[Front-end code edit data]
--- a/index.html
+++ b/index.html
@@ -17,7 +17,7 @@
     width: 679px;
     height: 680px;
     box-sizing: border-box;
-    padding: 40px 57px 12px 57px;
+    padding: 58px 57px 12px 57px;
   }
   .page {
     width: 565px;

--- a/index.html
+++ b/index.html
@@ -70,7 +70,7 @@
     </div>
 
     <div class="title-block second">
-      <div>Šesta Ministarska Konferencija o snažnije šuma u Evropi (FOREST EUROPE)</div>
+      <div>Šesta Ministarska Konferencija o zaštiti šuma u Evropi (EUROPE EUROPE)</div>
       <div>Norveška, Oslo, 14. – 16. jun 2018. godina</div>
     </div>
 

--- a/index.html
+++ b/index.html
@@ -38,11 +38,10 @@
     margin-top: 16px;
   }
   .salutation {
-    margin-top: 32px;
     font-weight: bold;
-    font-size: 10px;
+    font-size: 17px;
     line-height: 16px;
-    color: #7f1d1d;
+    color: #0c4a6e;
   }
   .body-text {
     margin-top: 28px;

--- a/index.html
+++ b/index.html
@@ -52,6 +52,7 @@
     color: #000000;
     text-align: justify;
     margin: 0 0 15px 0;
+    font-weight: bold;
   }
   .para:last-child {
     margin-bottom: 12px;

__INSTRUCTIONS FOR THE TASK__
Reproduce all records exactly, without omissions.

__FINISHED EXERCISE__
--- a/index.html
+++ b/index.html
@@ -17,7 +17,7 @@
     width: 679px;
     height: 680px;
     box-sizing: border-box;
-    padding: 40px 57px 12px 57px;
+    padding: 58px 57px 12px 57px;
   }
   .page {
     width: 565px;

--- a/index.html
+++ b/index.html
@@ -70,7 +70,7 @@
     </div>
 
     <div class="title-block second">
-      <div>Šesta Ministarska Konferencija o snažnije šuma u Evropi (FOREST EUROPE)</div>
+      <div>Šesta Ministarska Konferencija o zaštiti šuma u Evropi (EUROPE EUROPE)</div>
       <div>Norveška, Oslo, 14. – 16. jun 2018. godina</div>
     </div>
 

--- a/index.html
+++ b/index.html
@@ -38,11 +38,10 @@
     margin-top: 16px;
   }
   .salutation {
-    margin-top: 32px;
     font-weight: bold;
-    font-size: 10px;
+    font-size: 17px;
     line-height: 16px;
-    color: #7f1d1d;
+    color: #0c4a6e;
   }
   .body-text {
     margin-top: 28px;

--- a/index.html
+++ b/index.html
@@ -52,6 +52,7 @@
     color: #000000;
     text-align: justify;
     margin: 0 0 15px 0;
+    font-weight: bold;
   }
   .para:last-child {
     margin-bottom: 12px;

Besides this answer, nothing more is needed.